### To do
Examine each line of the data. Copy those that contain the string "lebih".

Material supplied Start Marker

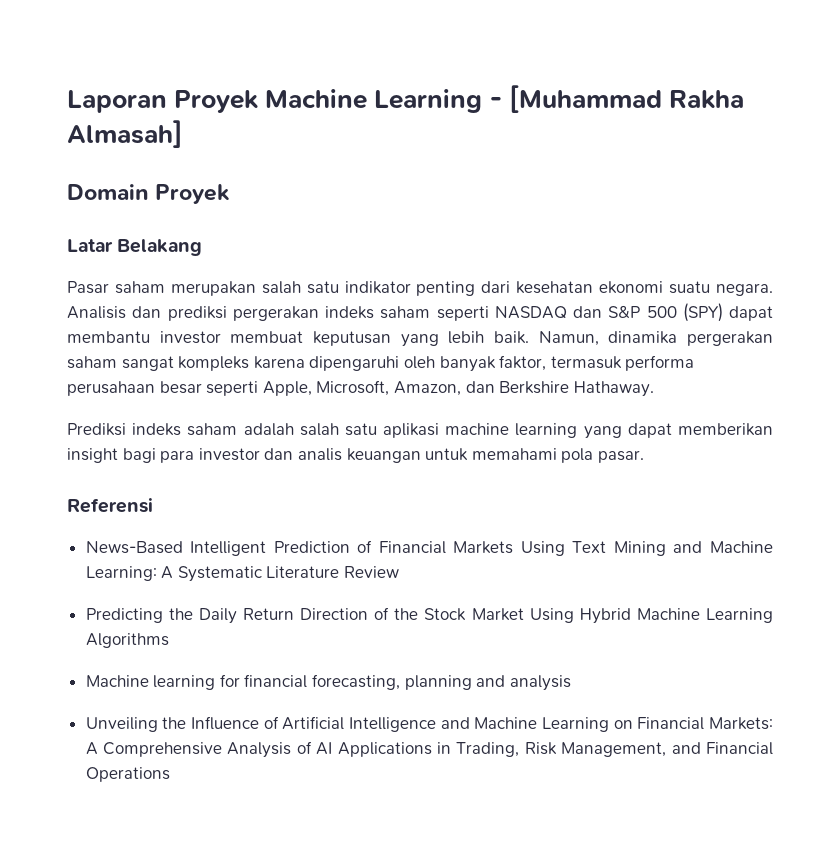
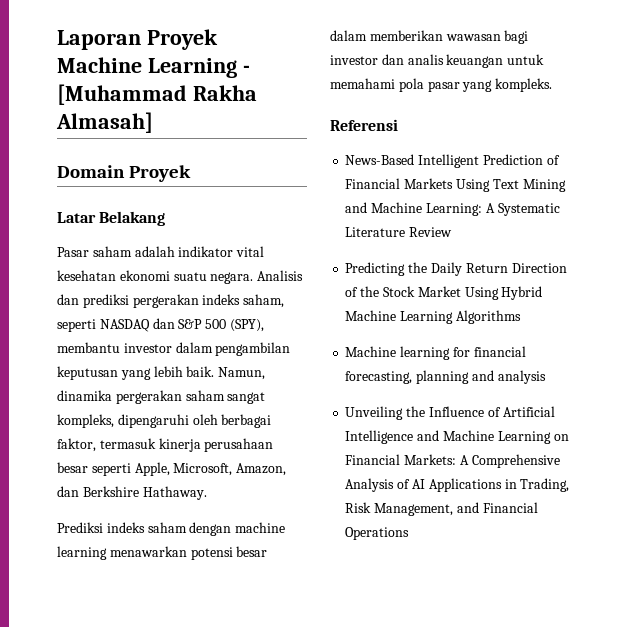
- Pasar saham merupakan salah satu indikator penting dari kesehatan ekonomi suatu negara.
+ Pasar saham adalah indikator vital kesehatan ekonomi suatu negara.
- Analisis dan prediksi pergerakan indeks saham seperti NASDAQ dan S&P 500 (SPY) dapat membantu investor membuat keputusan yang lebih baik.
+ Analisis dan prediksi pergerakan indeks saham, seperti NASDAQ dan S&P 500 (SPY), membantu investor dalam pengambilan keputusan yang lebih baik.
- Namun, dinamika pergerakan saham sangat kompleks karena dipengaruhi oleh banyak faktor, termasuk performa perusahaan besar seperti Apple, Microsoft, Amazon, dan Berkshire Hathaway.
+ Namun, dinamika pergerakan saham sangat kompleks, dipengaruhi oleh berbagai faktor, termasuk kinerja perusahaan besar seperti Apple, Microsoft, Amazon, dan Berkshire Hathaway.
- Prediksi indeks saham adalah salah satu aplikasi machine learning yang dapat memberikan insight bagi para investor dan analis keuangan untuk memahami pola pasar.
+ Prediksi indeks saham dengan machine learning menawarkan potensi besar dalam memberikan wawasan bagi investor dan analis keuangan untuk memahami pola pasar yang kompleks.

Material supplied End Marker

### Answer box
- Analisis dan prediksi pergerakan indeks saham seperti NASDAQ dan S&P 500 (SPY) dapat membantu investor membuat keputusan yang lebih baik.
+ Analisis dan prediksi pergerakan indeks saham, seperti NASDAQ dan S&P 500 (SPY), membantu investor dalam pengambilan keputusan yang lebih baik.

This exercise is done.